## REQUIRED ACTION
Copy exactly the run of lines that begins at the line with "payment method: Mastercard -> Apple Pay" and ends at the final line of the entries.
---------- AVAILABLE DATA
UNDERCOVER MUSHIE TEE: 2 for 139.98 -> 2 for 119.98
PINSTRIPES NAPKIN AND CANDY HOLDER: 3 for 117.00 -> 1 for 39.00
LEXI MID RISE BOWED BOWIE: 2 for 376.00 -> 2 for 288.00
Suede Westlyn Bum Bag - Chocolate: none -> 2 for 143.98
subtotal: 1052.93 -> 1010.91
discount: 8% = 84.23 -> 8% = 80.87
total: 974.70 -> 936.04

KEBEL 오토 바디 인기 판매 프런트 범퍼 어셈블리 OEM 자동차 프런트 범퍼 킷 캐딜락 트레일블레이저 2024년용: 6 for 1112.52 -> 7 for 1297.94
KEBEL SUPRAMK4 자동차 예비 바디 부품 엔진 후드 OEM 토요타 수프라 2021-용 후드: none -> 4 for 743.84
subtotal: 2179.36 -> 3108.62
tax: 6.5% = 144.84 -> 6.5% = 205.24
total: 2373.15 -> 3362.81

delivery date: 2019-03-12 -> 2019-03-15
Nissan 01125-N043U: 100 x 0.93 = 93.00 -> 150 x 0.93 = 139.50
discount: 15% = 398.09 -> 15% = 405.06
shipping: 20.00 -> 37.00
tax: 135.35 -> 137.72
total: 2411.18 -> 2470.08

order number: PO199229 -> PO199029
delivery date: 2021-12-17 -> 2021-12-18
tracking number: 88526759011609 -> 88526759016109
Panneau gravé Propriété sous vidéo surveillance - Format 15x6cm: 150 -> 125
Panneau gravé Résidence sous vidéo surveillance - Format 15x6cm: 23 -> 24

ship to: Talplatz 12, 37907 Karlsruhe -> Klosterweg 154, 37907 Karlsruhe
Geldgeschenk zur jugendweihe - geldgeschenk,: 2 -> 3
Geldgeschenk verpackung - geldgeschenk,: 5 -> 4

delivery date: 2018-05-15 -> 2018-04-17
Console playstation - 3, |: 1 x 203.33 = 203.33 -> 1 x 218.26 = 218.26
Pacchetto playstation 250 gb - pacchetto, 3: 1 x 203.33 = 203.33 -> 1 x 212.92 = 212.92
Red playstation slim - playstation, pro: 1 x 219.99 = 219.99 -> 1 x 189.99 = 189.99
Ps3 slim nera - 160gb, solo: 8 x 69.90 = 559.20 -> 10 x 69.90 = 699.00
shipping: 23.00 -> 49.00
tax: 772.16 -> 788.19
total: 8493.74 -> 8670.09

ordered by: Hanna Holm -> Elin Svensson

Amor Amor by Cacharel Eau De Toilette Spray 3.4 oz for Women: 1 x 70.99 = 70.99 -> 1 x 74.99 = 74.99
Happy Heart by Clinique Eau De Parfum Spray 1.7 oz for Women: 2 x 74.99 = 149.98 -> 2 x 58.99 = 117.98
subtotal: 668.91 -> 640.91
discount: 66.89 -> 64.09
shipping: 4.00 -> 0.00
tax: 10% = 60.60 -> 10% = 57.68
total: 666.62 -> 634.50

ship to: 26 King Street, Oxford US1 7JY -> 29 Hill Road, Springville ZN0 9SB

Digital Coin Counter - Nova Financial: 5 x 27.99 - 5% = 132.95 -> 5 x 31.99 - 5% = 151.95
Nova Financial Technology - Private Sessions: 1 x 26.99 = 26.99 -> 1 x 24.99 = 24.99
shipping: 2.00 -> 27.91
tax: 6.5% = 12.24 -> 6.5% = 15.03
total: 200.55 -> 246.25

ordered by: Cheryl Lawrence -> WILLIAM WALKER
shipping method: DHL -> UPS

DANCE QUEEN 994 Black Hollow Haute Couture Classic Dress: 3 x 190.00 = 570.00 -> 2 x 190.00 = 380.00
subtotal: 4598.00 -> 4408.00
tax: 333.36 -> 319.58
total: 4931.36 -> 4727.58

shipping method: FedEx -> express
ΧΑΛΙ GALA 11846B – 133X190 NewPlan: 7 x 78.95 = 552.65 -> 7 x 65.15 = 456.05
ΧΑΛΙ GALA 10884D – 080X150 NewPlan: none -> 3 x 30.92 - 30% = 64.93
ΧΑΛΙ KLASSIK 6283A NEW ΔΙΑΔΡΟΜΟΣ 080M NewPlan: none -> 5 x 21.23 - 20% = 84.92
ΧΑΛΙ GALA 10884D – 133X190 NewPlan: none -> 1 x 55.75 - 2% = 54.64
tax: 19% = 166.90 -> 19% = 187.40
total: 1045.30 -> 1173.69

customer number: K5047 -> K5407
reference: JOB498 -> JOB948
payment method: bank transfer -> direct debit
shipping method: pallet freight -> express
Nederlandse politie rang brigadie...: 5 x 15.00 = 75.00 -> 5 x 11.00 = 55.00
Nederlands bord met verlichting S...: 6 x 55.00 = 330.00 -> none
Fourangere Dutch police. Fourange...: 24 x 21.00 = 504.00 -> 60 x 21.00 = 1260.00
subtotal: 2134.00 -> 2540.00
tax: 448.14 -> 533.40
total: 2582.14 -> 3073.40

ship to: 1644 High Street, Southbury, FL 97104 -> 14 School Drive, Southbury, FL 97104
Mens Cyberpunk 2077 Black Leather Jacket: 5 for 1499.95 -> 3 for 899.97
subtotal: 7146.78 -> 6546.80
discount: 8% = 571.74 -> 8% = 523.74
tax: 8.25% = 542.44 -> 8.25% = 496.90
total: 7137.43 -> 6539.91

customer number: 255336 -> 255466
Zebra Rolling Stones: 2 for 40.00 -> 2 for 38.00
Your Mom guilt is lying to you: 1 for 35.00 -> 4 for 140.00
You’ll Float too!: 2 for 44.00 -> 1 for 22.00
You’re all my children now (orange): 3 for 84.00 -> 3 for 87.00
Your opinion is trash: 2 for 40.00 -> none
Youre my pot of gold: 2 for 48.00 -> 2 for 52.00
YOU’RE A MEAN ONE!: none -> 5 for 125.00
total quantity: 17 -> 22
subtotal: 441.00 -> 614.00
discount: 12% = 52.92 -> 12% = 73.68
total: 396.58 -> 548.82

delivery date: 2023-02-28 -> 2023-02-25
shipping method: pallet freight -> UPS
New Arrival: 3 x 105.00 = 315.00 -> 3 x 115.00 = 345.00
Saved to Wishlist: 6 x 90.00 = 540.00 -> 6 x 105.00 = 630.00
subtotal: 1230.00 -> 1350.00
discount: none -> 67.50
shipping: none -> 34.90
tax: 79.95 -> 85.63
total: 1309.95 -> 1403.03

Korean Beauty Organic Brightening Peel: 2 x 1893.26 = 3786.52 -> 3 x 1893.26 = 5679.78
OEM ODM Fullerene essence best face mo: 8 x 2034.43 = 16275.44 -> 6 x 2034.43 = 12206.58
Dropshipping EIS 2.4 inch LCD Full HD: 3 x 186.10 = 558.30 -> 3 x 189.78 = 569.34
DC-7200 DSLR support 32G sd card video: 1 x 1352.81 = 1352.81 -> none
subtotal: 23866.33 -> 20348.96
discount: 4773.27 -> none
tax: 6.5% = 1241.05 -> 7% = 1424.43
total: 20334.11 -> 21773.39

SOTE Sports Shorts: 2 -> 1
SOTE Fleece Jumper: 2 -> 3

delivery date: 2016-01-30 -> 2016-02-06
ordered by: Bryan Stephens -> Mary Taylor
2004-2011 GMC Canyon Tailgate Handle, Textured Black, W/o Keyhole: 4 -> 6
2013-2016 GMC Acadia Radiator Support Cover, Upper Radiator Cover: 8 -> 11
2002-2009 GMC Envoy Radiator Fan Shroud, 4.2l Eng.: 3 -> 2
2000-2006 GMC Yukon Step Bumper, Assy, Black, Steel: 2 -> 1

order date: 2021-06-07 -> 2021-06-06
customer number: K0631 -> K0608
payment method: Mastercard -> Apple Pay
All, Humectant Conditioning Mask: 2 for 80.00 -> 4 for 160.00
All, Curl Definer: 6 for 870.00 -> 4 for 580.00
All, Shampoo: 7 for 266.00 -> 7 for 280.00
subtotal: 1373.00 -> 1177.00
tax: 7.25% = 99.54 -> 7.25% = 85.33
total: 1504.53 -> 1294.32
--------------------
## REPLY TO THE TASK
payment method: Mastercard -> Apple Pay
All, Humectant Conditioning Mask: 2 for 80.00 -> 4 for 160.00
All, Curl Definer: 6 for 870.00 -> 4 for 580.00
All, Shampoo: 7 for 266.00 -> 7 for 280.00
subtotal: 1373.00 -> 1177.00
tax: 7.25% = 99.54 -> 7.25% = 85.33
total: 1504.53 -> 1294.32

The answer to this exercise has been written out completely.